Mass whipping of women to cast away ‘evil spirit’

September 29, 2009 06:31 pm | Updated September 30, 2009 03:28 am IST - NAMAKKAL

The priest whips a grimacing young girl at the Achappan temple’s ‘lashing festival’ in Bavithram Vellalapatti near Namakkal. Photo: Special Arrangement

The priest whips a grimacing young girl at the Achappan temple’s ‘lashing festival’ in Bavithram Vellalapatti near Namakkal. Photo: Special Arrangement

In a strange ritual, more than 2,000 women including school-going teen-aged girls, who were believed to be ‘possessed’ by evil spirits were given vicious whip lashes to “free them from these bad elements” at the annual festival of the ancient Sri Achappan Temple at Bavithram Vellalapatti, a remote village situated on the border of Tiruchi and Namakkal districts, on Monday, the Vijayadasami Day.

The men priests, dressed in traditional attire, cracked whips on the ‘possessed’ women, the salvation seekers, who sat in a half-kilometre-long queue for nearly five hours on a sprawling open space called ‘lashing ground’ near the temple.

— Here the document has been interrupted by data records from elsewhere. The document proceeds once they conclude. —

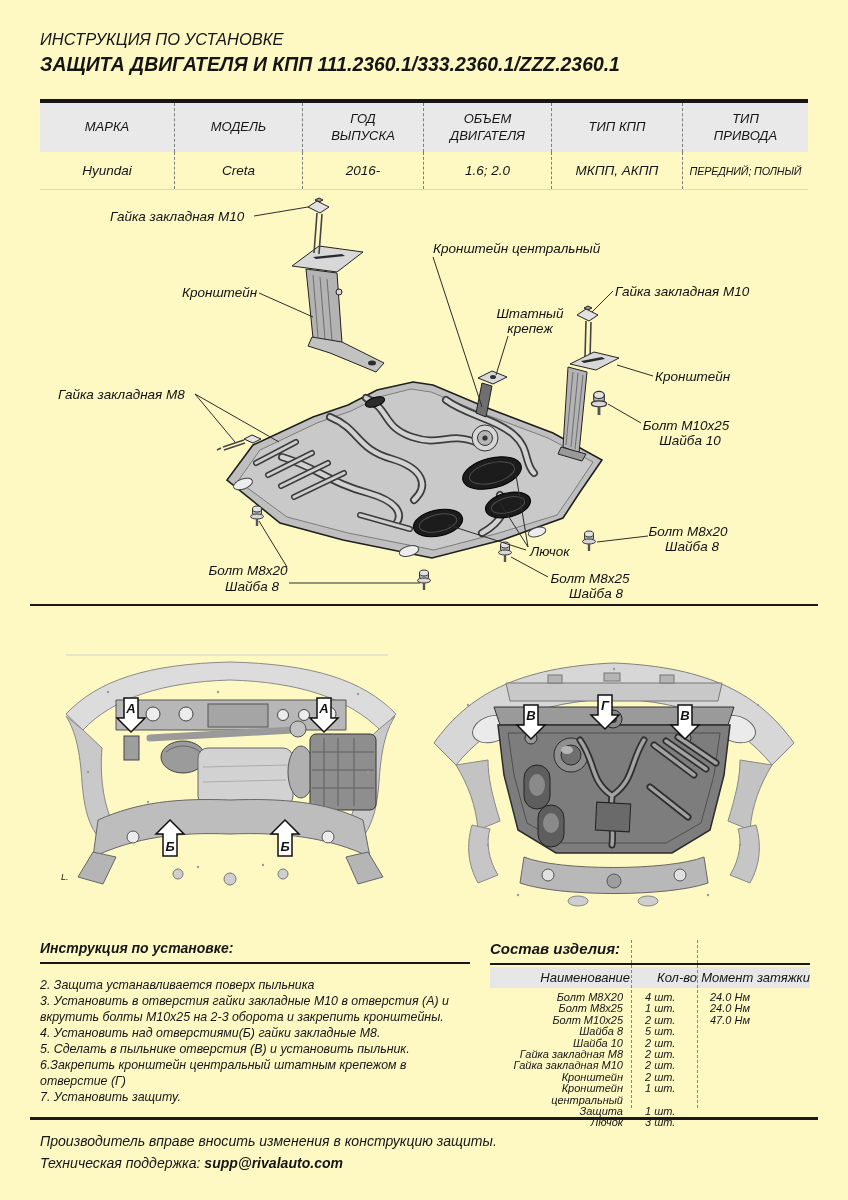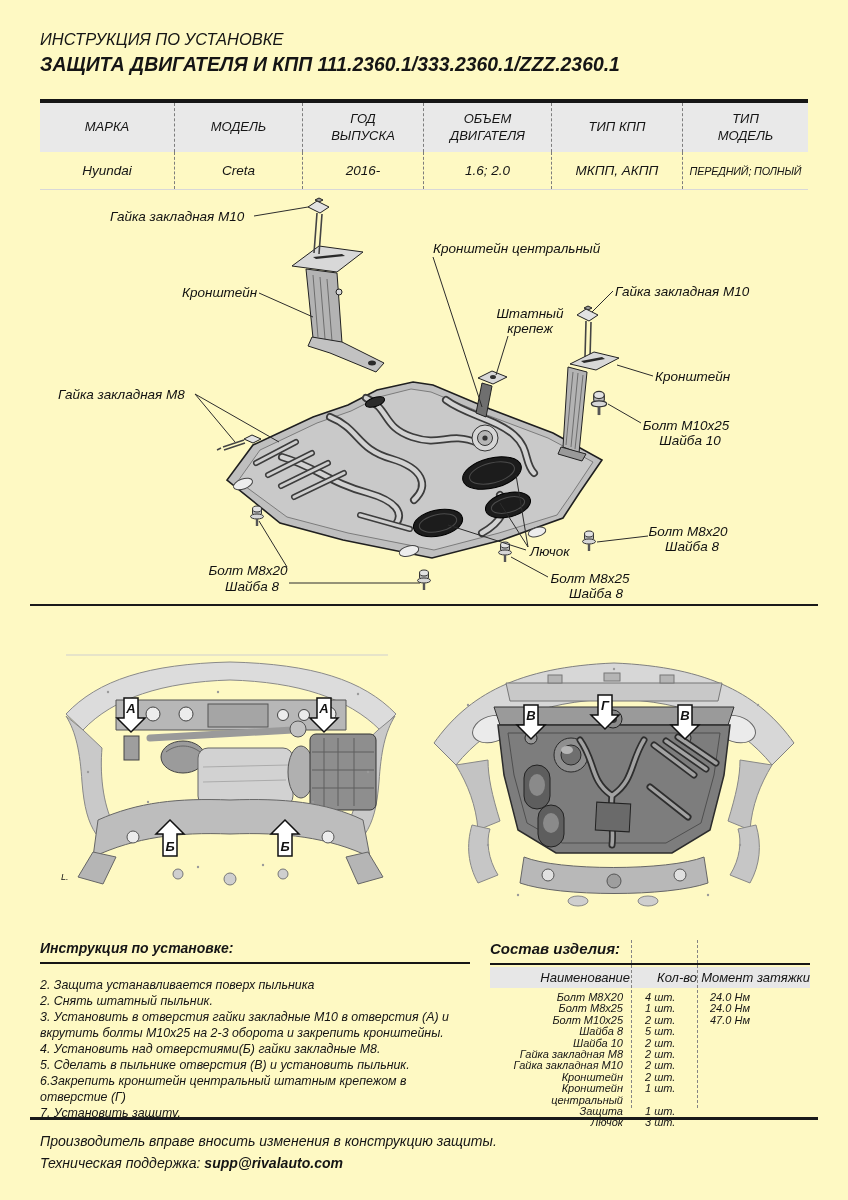--- a/index.html
+++ b/index.html
@@ -71,7 +71,7 @@
 ДВИГАТЕЛЯ</div>
       <div class="spec-cell">ТИП КПП</div>
       <div class="spec-cell">ТИП
-МОДЕЛЬ</div>
+ПРИВОДА</div>
     </div>
     <div class="spec-row spec-vals">
       <div class="spec-cell">Hyundai</div>

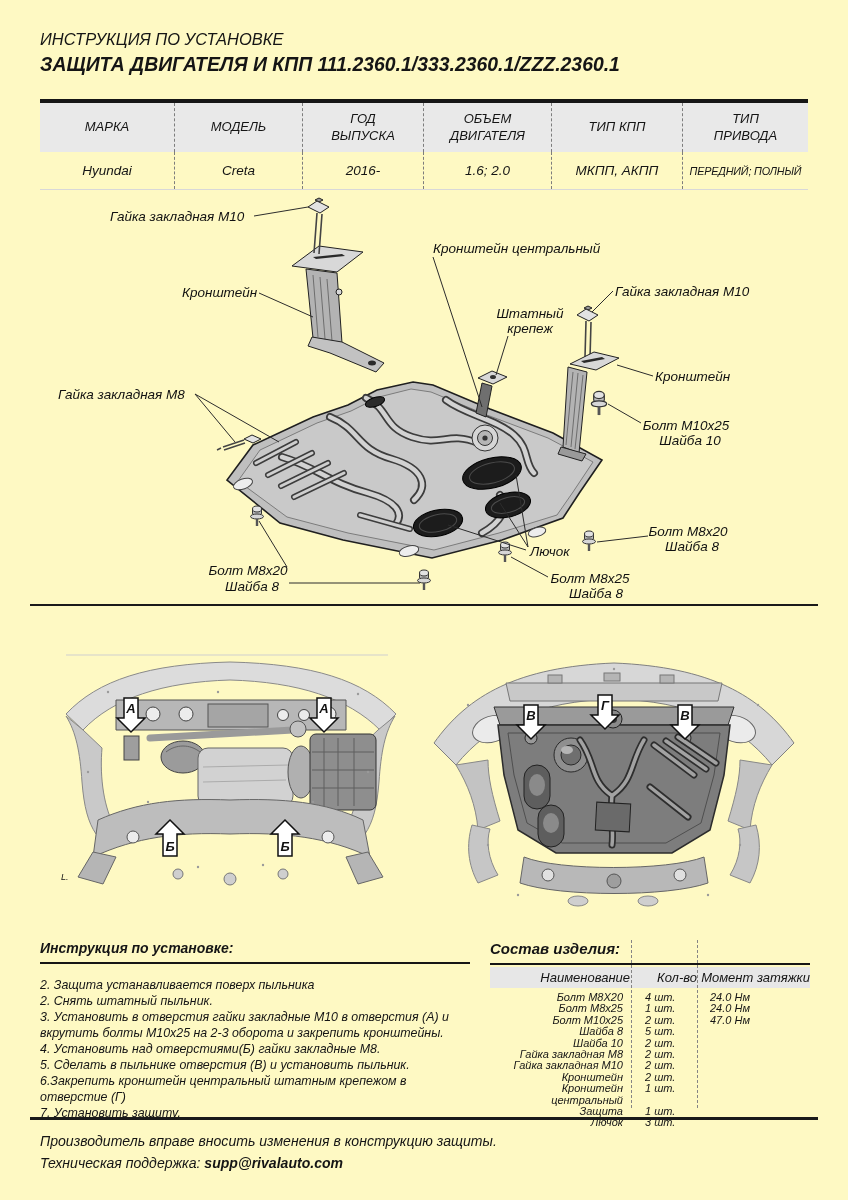--- a/index.html
+++ b/index.html
@@ -382,7 +382,6 @@
     <div class="instr-h">Инструкция по установке:</div>
     <div class="instr-list">
         <div>2. Защита устанавливается поверх пыльника</div>
-        <div>2. Снять штатный пыльник.</div>
         <div>3. Установить в отверстия гайки закладные М10 в отверстия (А) и вкрутить болты М10х25 на 2-3 оборота и закрепить кронштейны.</div>
         <div>4. Установить над отверстиями(Б) гайки закладные М8.</div>
         <div>5. Сделать в пыльнике отверстия (В) и установить пыльник.</div>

Many of them were young school and college-going girls, who winced when they received the lashes and writhed in pain on the ground. The long and wieldy whips, which descended on them in full ferocity, had left them gasping for breath, causing burning marks of wounds on them and forcing them to sob and cry in searing pain. Many were given three to four flogs to drive away the ‘multiple spirits’ that possessed them.

Vanita, a twelfth standard student from a nearby village, who received the lash, was holding both her hands in pain. Sobbing uncontrollably, she told The Hindu that she had to sit on the queue as her parents insisted. As she was not showing interest in studies, they believed that an evil spirit had possessed her, preventing her from scoring high marks. "They forced me. Now my friends will look at me suspiciously once they know that I attended the festival, known for curing mental disorders,” she said.

Vanita was not the only girl student to be flogged against her wishes and to face taboo back at home. Many of her age and even those younger, in the age group of 11 and 12 and studying, had undergone the ordeal to drive away the presumed extraterrestrials that did not permit them to study well.

Another girl, about 16, from a village in Dindigul district was brought to the 'lashing ground’ as she was yet to attain puberty and another for her irregular menstrual periods. Even a newly wed wife, accompanied by her husband, attended it saying that her in-laws had told her that she was 'possessed.’

“A lash here will cure all these ills, physical and mental, that afflict women,” said a 60-year old Chelli, a regular receiver of lashes in the temple for the past decade. Her hands bore criss-cross marks of scars from wounds she received from the whips.

Asked if the practice was not a crime, the temple priest and co-ordinator, Kulla Goundan, of Kurumbar descent, said it was not so. “It is a belief of devotees and the practice is in vogue for long. We cannot alter [that],” he said. Nearly 10,000 people gathered for the festival, which concluded on Tuesday.